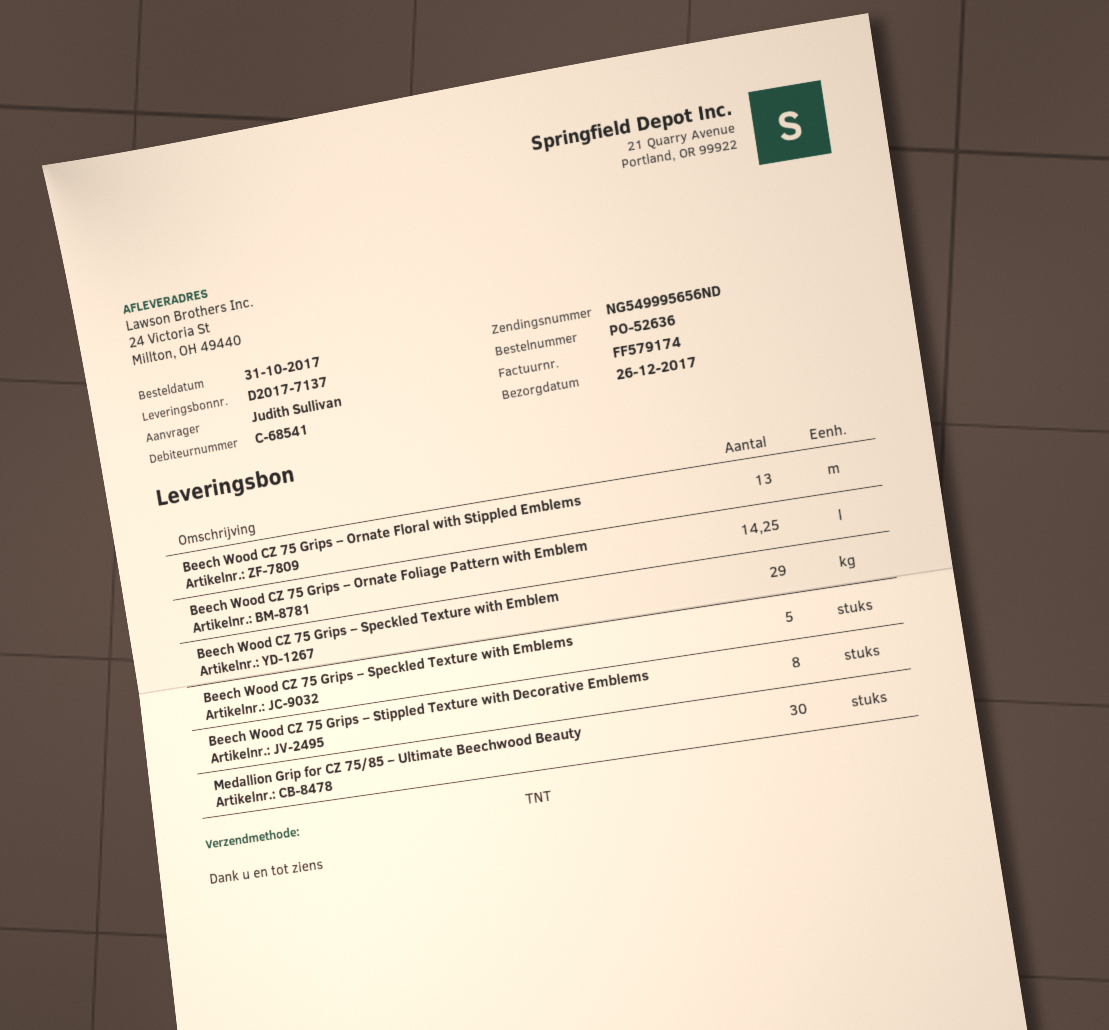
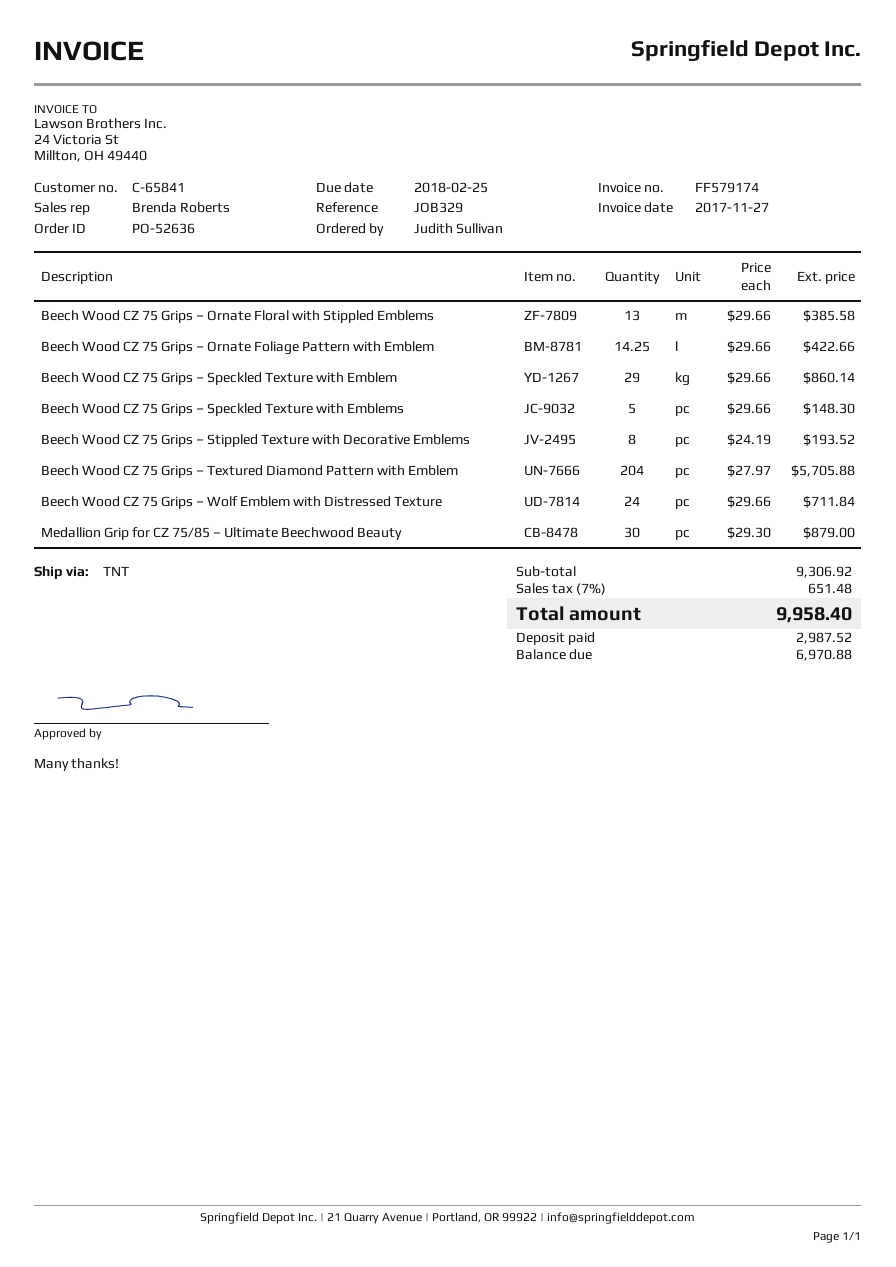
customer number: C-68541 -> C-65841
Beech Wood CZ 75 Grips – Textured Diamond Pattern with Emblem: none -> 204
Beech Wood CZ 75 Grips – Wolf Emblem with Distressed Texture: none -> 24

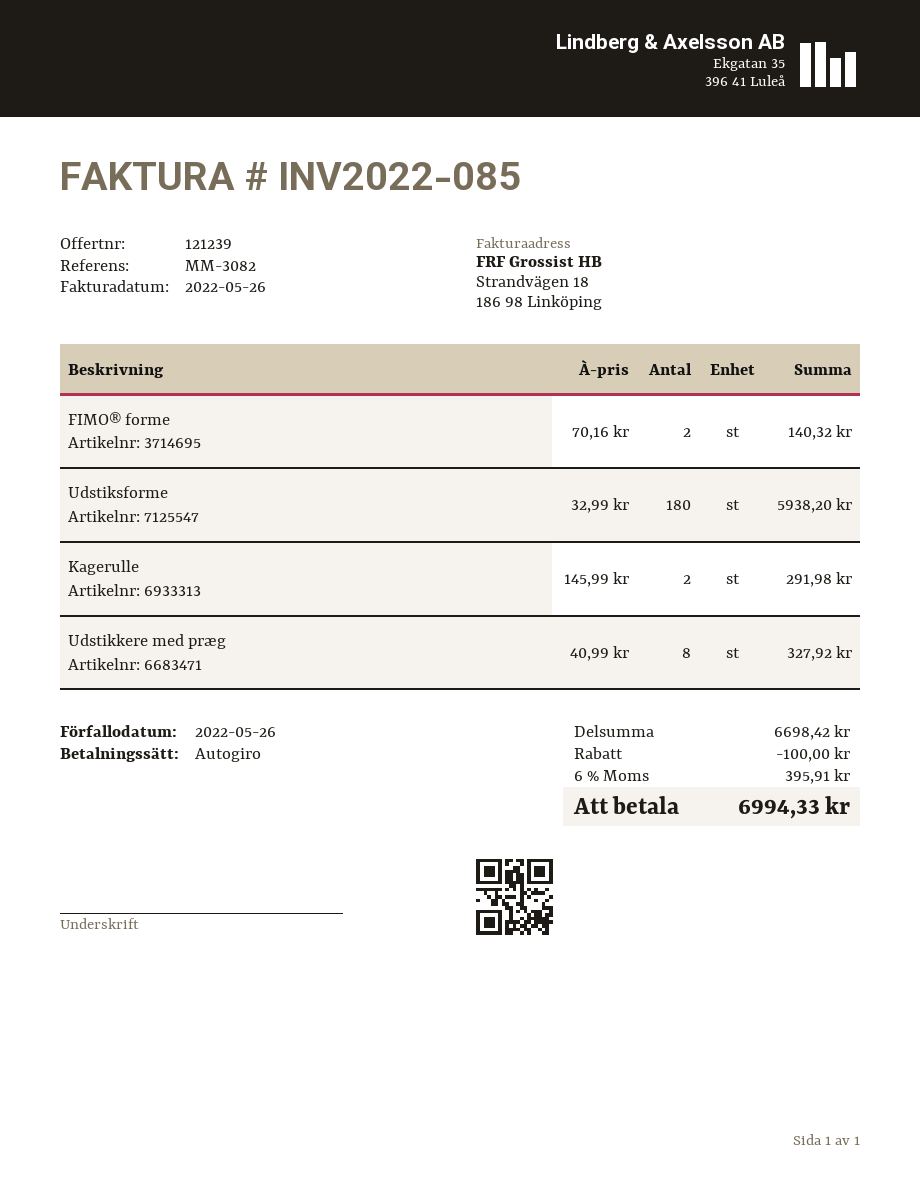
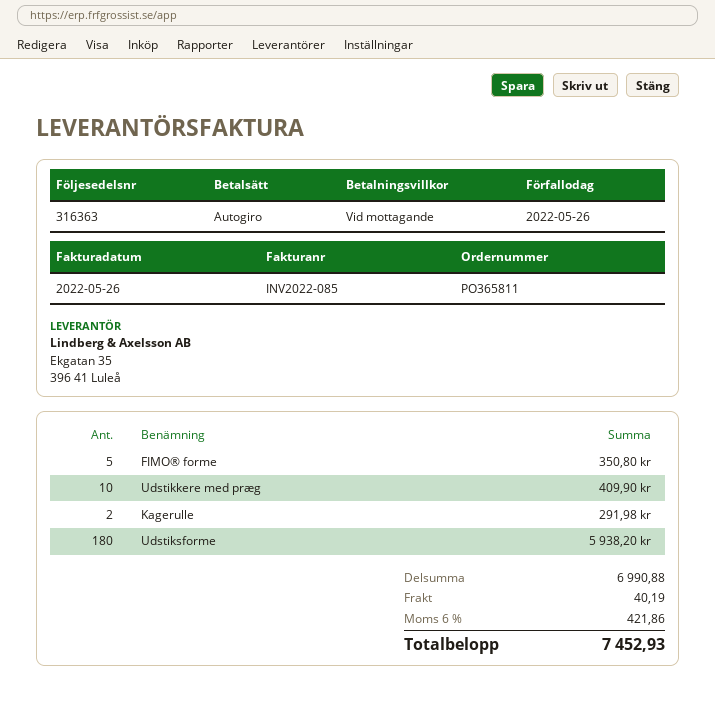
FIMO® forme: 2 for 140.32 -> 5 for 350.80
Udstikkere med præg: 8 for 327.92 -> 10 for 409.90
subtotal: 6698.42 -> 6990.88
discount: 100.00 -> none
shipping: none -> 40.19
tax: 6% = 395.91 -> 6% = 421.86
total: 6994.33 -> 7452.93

==*==

- _Exercise requirements_
Please say how many lines in the records above contain the word "none". Give the number alone.

- _Final answer_
4